(Untitled)

Nov 27, 2010 23:32

I'm reading Bernard Cornwell's Saxon Tales series. It's set at the time of Alfred the Great. The protagonist just spent time on his land threshing corn. Corn?? What am I missing here, was there another grain called corn at that time?

Leave a comment

Comments 12

leni_jess November 28 2010, 07:44:01 UTC
It's wheat. That's what the English meant (and frequently mean) by "corn". See also the 19th Corn Laws, relating (I think) to the distribution of wheat, which caused so much unrest.

Reply

aubrem November 28 2010, 08:18:38 UTC
ahhh, thank you so much.

Reply


tetsubinatu November 28 2010, 08:32:36 UTC
As leni says, corn used to be just a general name for any kind of grain.
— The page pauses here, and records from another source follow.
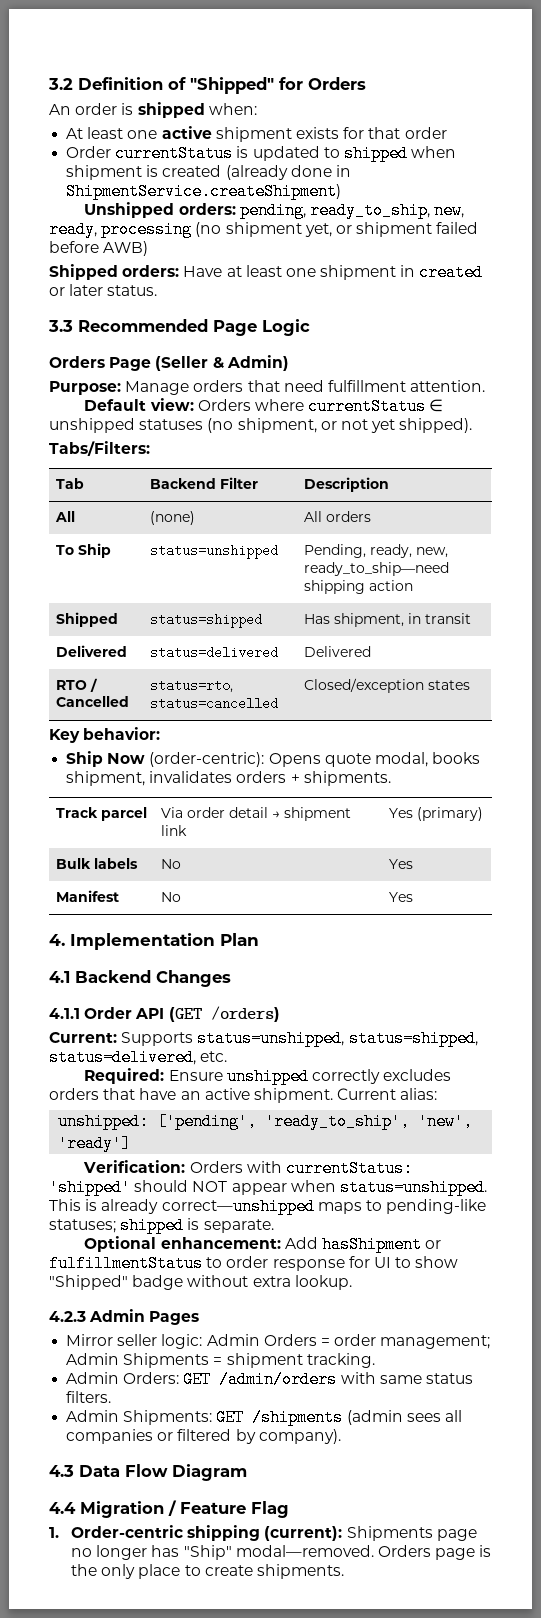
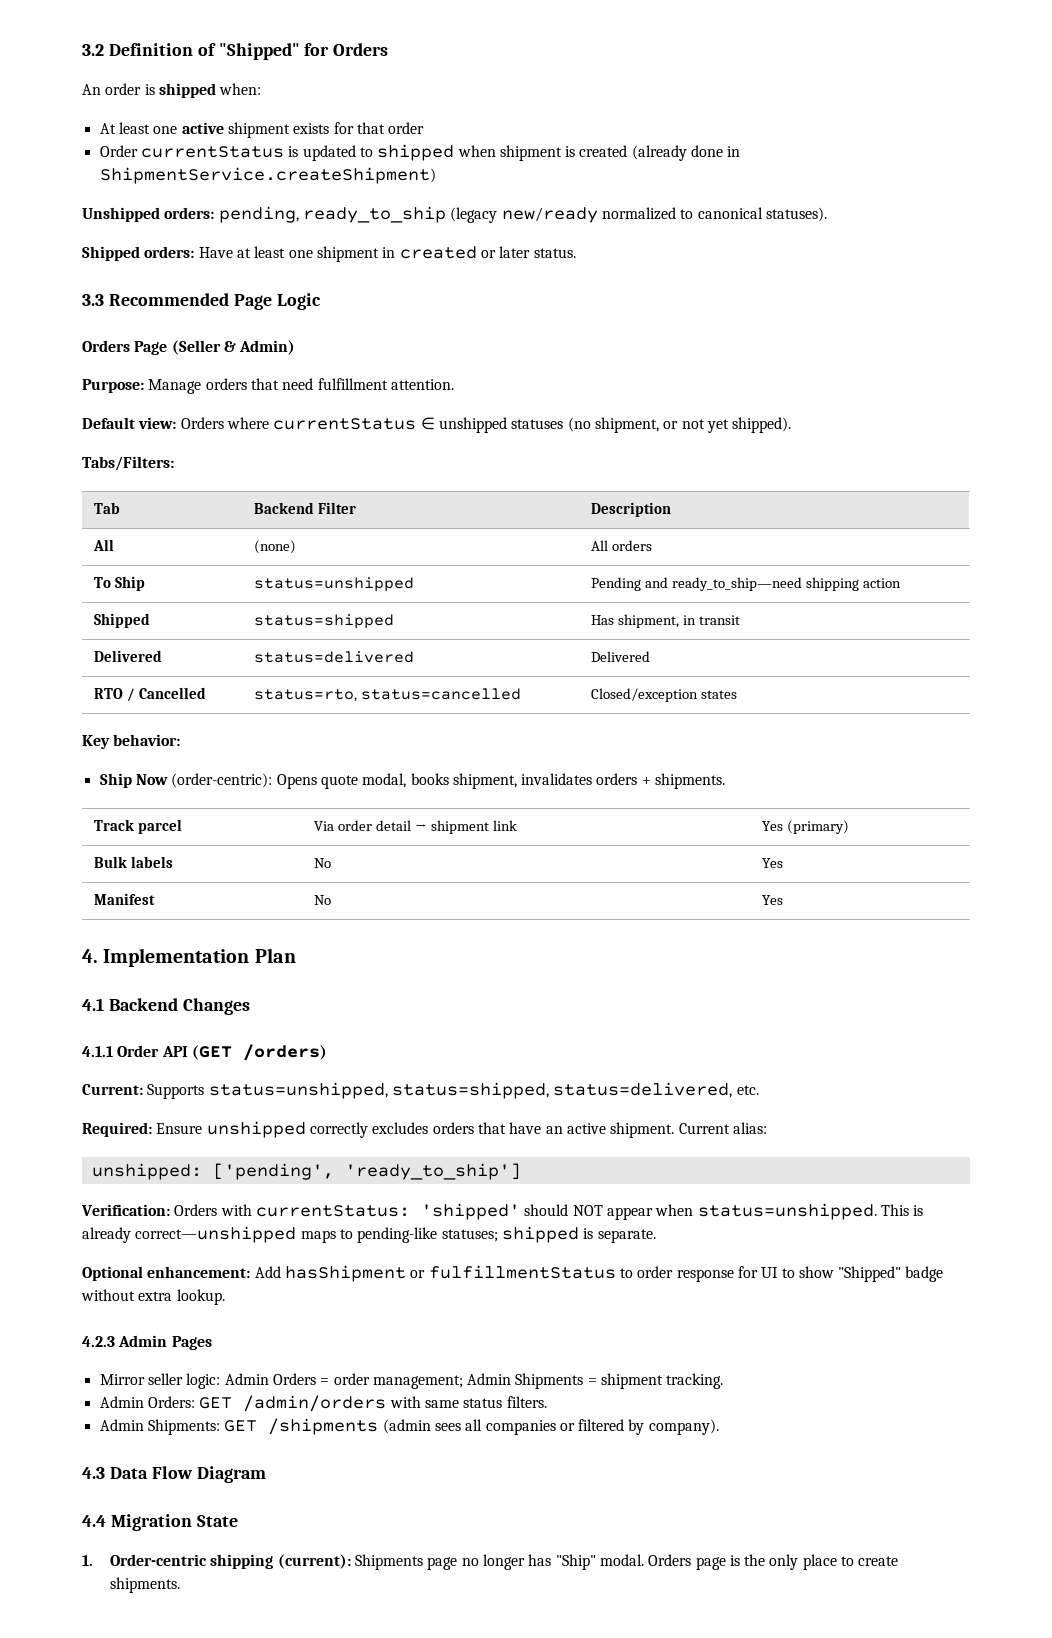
- Unshipped orders: pending, ready_to_ship, new, ready, processing (no shipment yet, or shipment failed before AWB)
+ Unshipped orders: pending, ready_to_ship (legacy new/ready normalized to canonical statuses).
- To Ship | status=unshipped | Pending, ready, new, ready_to_ship—need shipping action
+ To Ship | status=unshipped | Pending and ready_to_ship—need shipping action
- unshipped: ['pending', 'ready_to_ship', 'new', 'ready']
+ unshipped: ['pending', 'ready_to_ship']
- 4.4 Migration / Feature Flag
+ 4.4 Migration State
- 1. Order-centric shipping (current): Shipments page no longer has "Ship" modal—removed.
+ 1. Order-centric shipping (current): Shipments page no longer has "Ship" modal.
After the Americas were discovered it gradually defaulted to mean maize. But still in some usages (eg: corn flour) it is non-specific. (At least in Australia it is, dunno about other countries.)

Reply

leni_jess November 28 2010, 10:17:12 UTC
You wouldn't ever call barley or rye "corn", I think, though a "corn chandler" sold grain of all kinds. I suspect all the other corn words (from (ground) cornflour to ground (corned) gunpowder) come from what you do to wheat. (Dictionary is about 500 km away.)

Reply

tetsubinatu November 28 2010, 11:02:24 UTC
Not these days, but in the olden days I believe that they did use 'corn' to cover all the different types of grain including barley and millet. I don't really know much about rye - I'm not even sure how long it has been around.

Reply

miranda_macondo November 28 2010, 16:14:15 UTC
Corn = grain (any type).

Reply


auctasinistra November 29 2010, 05:21:17 UTC
This is the only time in my life that learning about the Corn Laws in college would have been useful, and I'm too late. :-)

Reply

aubrem November 29 2010, 23:31:51 UTC
ha. We'll pretend you were first.

Reply


sigune November 29 2010, 22:02:02 UTC
Oooh! Is it any good? (Seeing as I loved the Warlord Chronicles, I'm curious...)

Reply

aubrem November 29 2010, 23:35:01 UTC
It really is. I'm two books in and still don't much like the protagonist but I suspect he's on an arc and I will start to like him one of these books. Despite him (even because of him because he's still compelling) I find these books pageturners. They're absolutely fascinating. They take me right into a period of history that's too alien for me to imagine on my own. I also read Cornwell's Stonehenge book and that was *too* alien for me to like but this series is just close enough that I can relate to the character's motivations somewhat.